McMahill had earned the endorsement of Sheriff Joe Lombardo, who is leaving the post after eight years to run for governor, and emerged as the fundraising leader in spite of being dogged by a 27-year-old allegation of sexual misconduct. He also racked up endorsements from a number of organizations including the 3,000-member Las Vegas Police Protective Association.

In second place was Tom Roberts, a moderate Republican Assembly member and retired assistant sheriff. Roberts had endorsements from the Clark County Black Caucus and Clark County Education Association, but the $45,700 cash on hand he reported in April was far behind the $1.3 million raised by McMahill.  

Stan Hyt, a retired police sergeant, almost entirely self-funded his campaign and reported $101,000 cash on hand. He self-identifies as a Christian, patriot, and constitutionalist. 

The sheriff contest is a nonpartisan race, meaning if a candidate receives more than 50 percent of the vote, he or she is declared the outright winner.

Rep. Dina Titus (D-LV) meets staff and volunteers at the Nevada Democratic Victory phone bank in East Las Vegas on Tuesday, June 14 , 2022. (Jeff Scheid/The Nevada Independent)

Titus heads off primary challenge from the left; Robertson wins GOP primary

Democrat incumbent Dina Titus will be the Democratic nominee in the Las Vegas-area House district that’s newly considered a “toss-up,” handily defeating Bernie Sanders-endorsed progressive opponent Amy Vilela. 

Titus released a statement Tuesday night saying she was “humbled” that Democratic voters backed her again in the 1st Congressional District.

“This is the most crucial election of our lifetimes,” she wrote. “From voting rights and reproductive freedom to economic recovery and workers’ rights, there is too much at stake to sit on the sidelines.” 

Henderson resident and former U.S. Army Colonel Mark Robertson won the crowded Republican primary that featured eight candidates all trying to flip Titus’s seat, which she has held since 2013. The district has only had a Republican representative from 1995 to 1999, when then-Rep. John Ensign took office, but has a much larger group of registered Republicans after redistricting last year.

Republican Carolina Serrano, a former Latinos for Trump leader, garnered an endorsement from the Nevada GOP, which did not appear to be enough to get her across the finish line in the primary.   

— Jannelle Calderon

Amodei defeats Tarkanian in GOP primary for 2nd Congressional District

Rep.

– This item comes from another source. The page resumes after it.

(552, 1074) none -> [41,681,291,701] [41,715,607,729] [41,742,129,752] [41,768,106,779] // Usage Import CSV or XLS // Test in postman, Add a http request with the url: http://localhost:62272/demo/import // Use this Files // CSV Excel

Mark Amodei (R-NV) during an an interview at UNLV in Las Vegas on Wednesday, April 20, 2022. (Tim Lenard/The Nevada Independent)

Despite facing his most formidable challenge in the Republican primary in a decade, Rep. Mark Amodei triumphed in Nevada’s safely GOP 2nd Congressional District and appears poised to be re-elected for the sixth time this fall. 

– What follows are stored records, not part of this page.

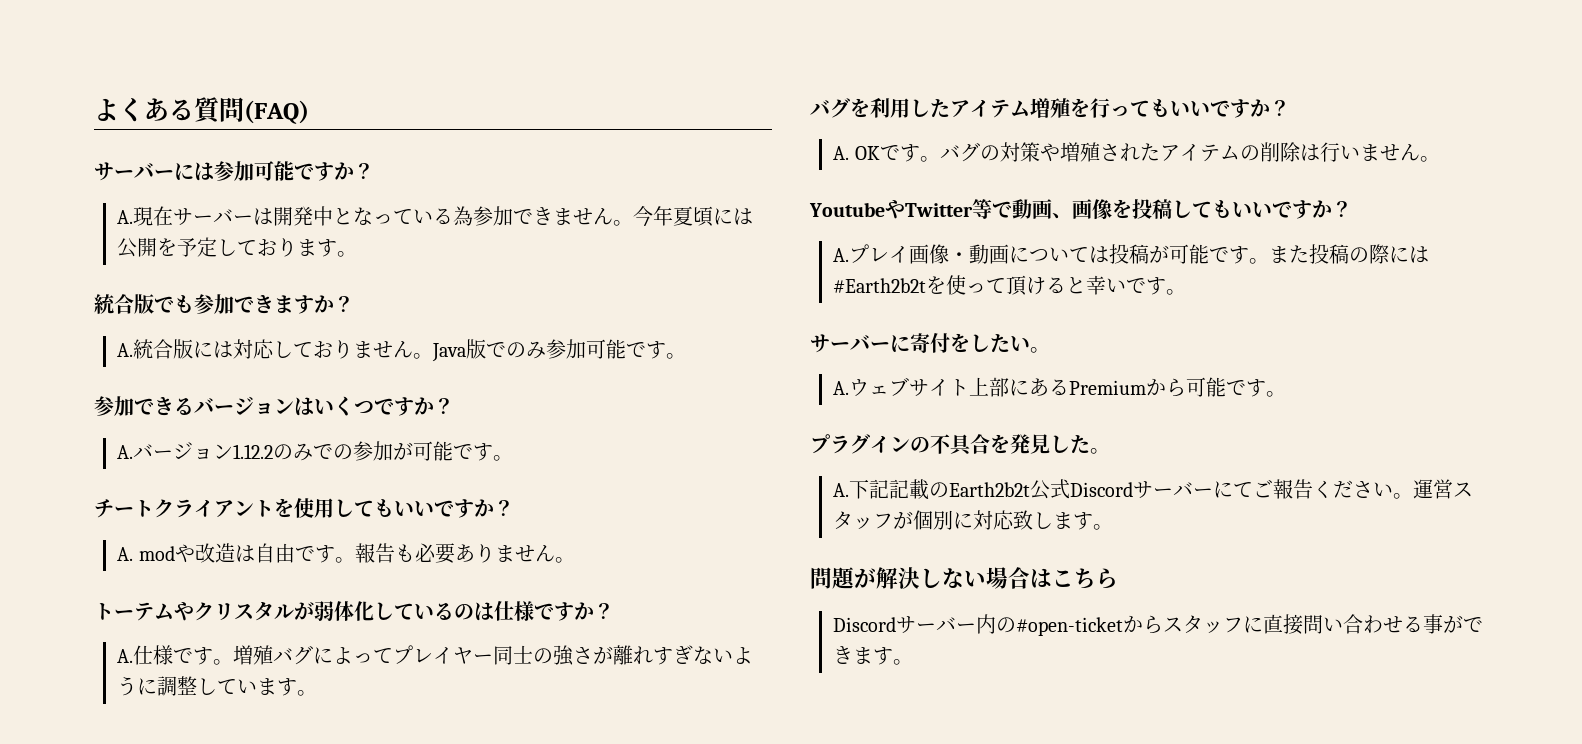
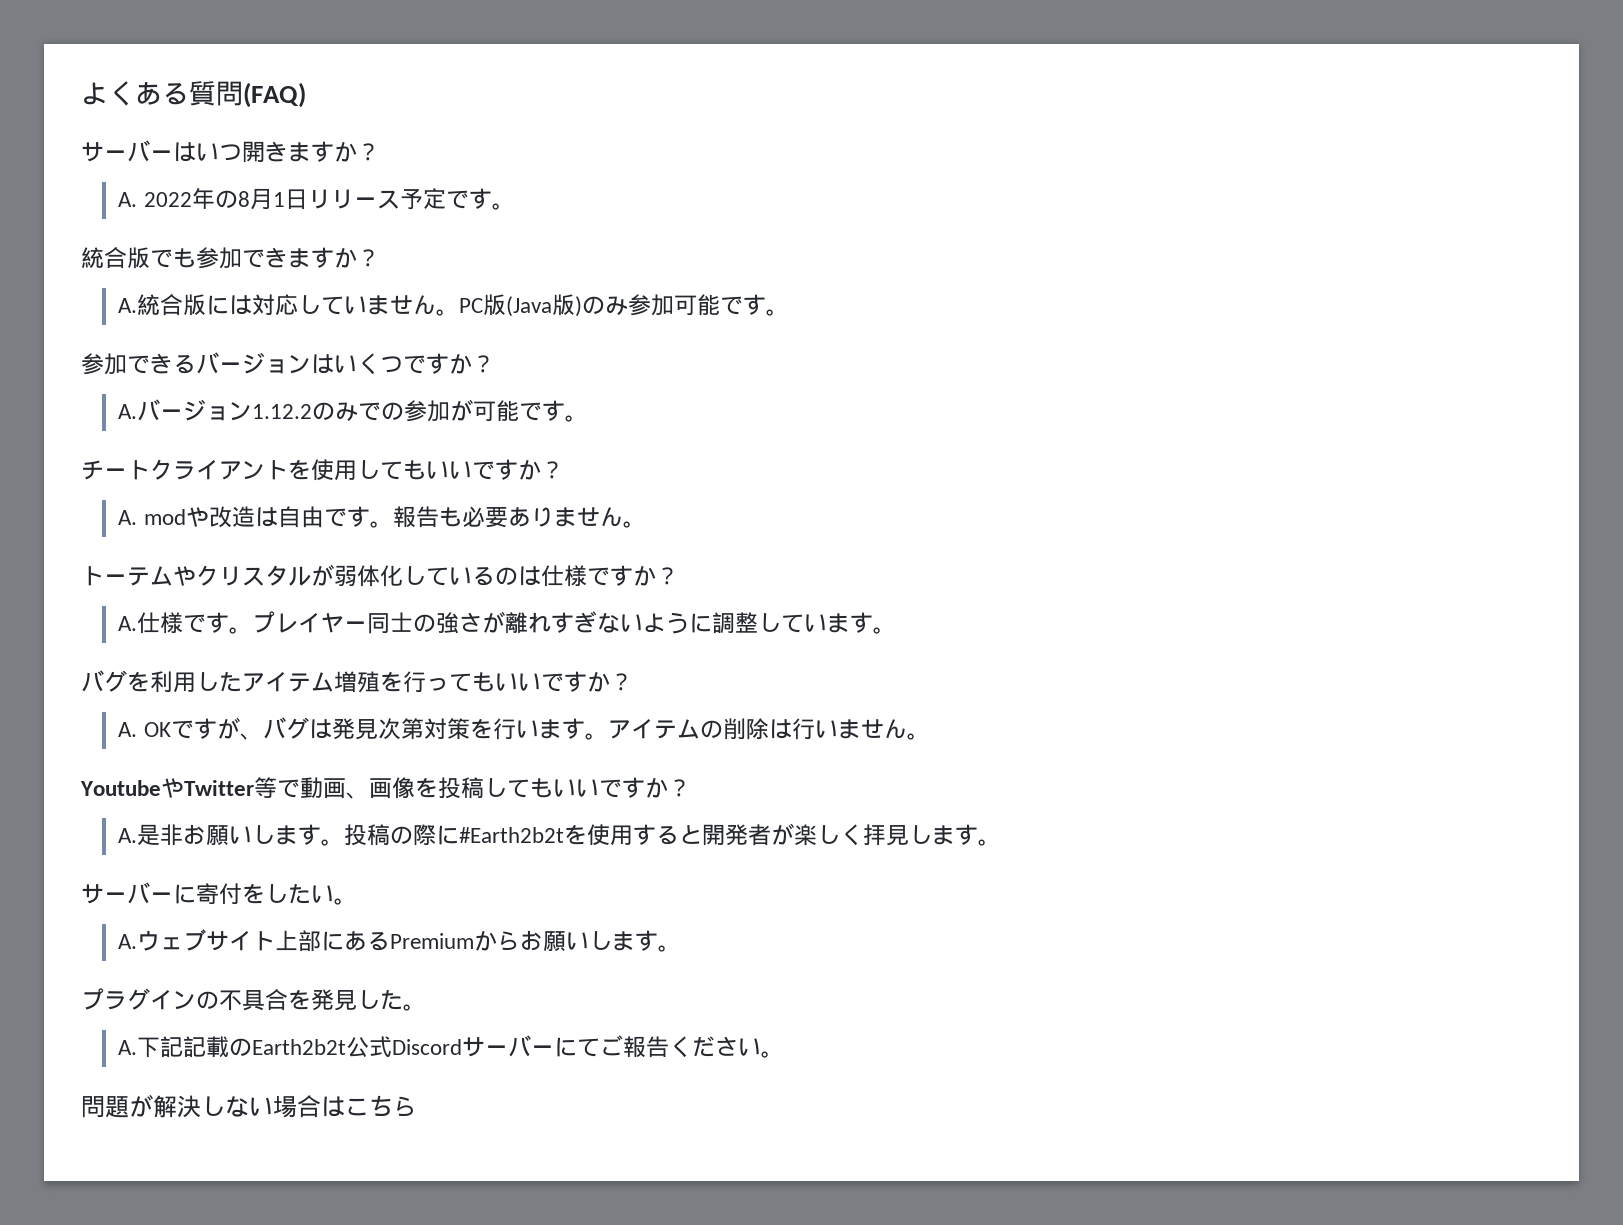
[174,161,374,181] [117,206,754,227] [117,237,318,258] には参加可能ですか？ // A.現在サーバーは開発中となっている為参加できません。今年夏頃には公開を予定しておりま -> [173,141,380,163] [118,188,469,210] はいつ開きますか？ // A. 2022年の8月1日リリース予定で
[313,339,507,362] おりません。Java版で -> [344,294,583,317] いません。PC版(Java版)
[233,645,394,665] 増殖バグによって -> (253, 630) none
[919,142,1160,162] 。バグの対策や増殖された -> [216,717,608,740] が、バグは発見次第対策を行います。
[849,244,1310,264] プレイ画像・動画については投稿が可能です。また -> [137,824,345,846] 是非お願いします。
[1409,246,1430,263] は -> (460, 835) none
[966,275,1147,296] って頂けると幸いで -> [610,823,956,846] 用すると開発者が楽しく拝見しま
[1186,377,1247,397] 可能で -> [520,930,636,952] お願いしま
[1413,479,1474,499] [833,510,1114,530] 運営スタッフが個別に対応致します。 -> (785, 1054) none
[833,614,1484,636] [833,646,914,665] // Discordサーバー内の#open-ticketからスタッフに直接問い合わせる事ができます。 -> (417, 1106) none

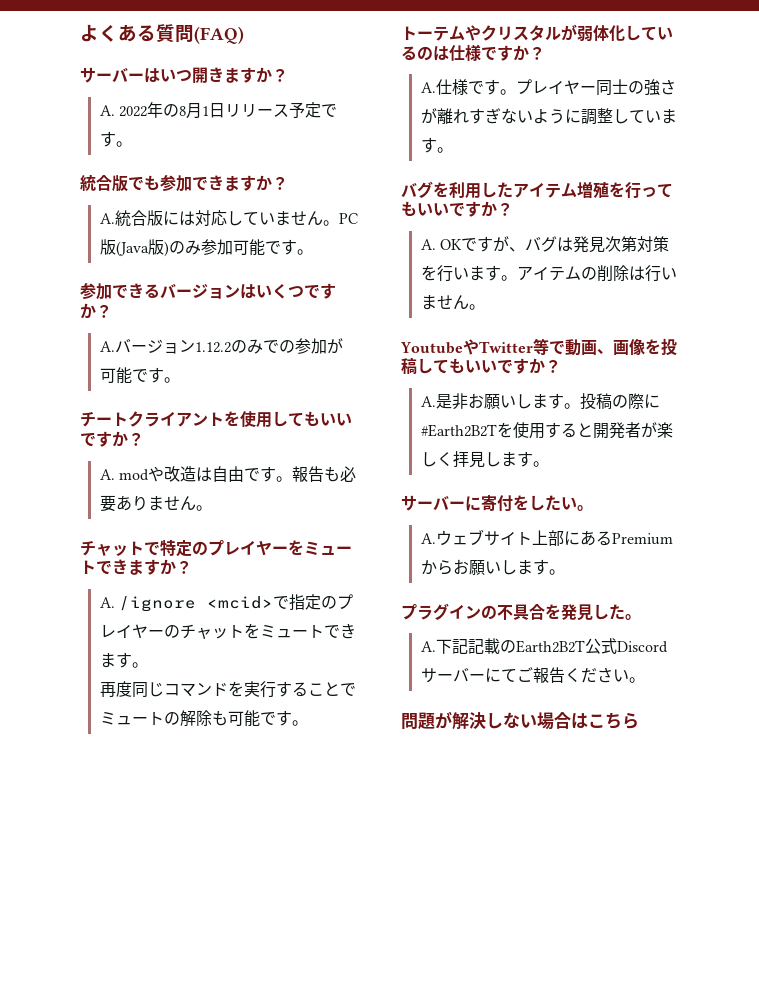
(646, 524) none -> [80,539,352,557] [80,559,192,575] [99,594,354,612] [99,623,356,639] [99,652,148,668] [99,681,356,698] [99,710,308,727] // チャットで特定のプレイヤーをミュートできますか？ // A. /ignore <mcid>で指定のプレイヤーのチャットをミュートできます。 // 再度同じコマンドを実行することでミュートの解除も可能です。
[459,827,565,843] #Earth2b2t -> [420,424,497,437] #Earth2B2T
[252,1039,347,1055] Earth2b2t -> [515,640,585,653] Earth2B2T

Amodei, who was endorsed by the Nevada GOP, came out on top of his Republican contenders, who included Douglas County Commissioner Danny Tarkanian and lesser-known candidates Joel Beck, an Air Force veteran; Brian Nadell, a professional poker player; and emergency response instructor Catherine Sampson.

Tarkanian has previously run numerous times, including losing three other races for House seats in Southern Nevada before moving to the more Republican 2nd District. The Douglas County commissioner will remain in his seat as he is halfway through a four-year term. 

While District 2 is Nevada’s only safe red district, educator and union activist Mercedes Krause will challenge Amodei as the Democrat candidate after defeating six other contenders in the Democratic primary. But Democrats typically fall far short of victory in the 2nd District. In the 2020 general election, Democrat candidate Patricia Ackerman lost to Amodei by 15 points. 

April Becker to face Susie Lee in 3rd Congressional District

Las Vegas real estate attorney April Becker, a well-funded candidate backed by the GOP establishment, handily won the Republican nomination for District 3, landing her a spot in what is expected to be one of the most hotly contested House races in the country this year.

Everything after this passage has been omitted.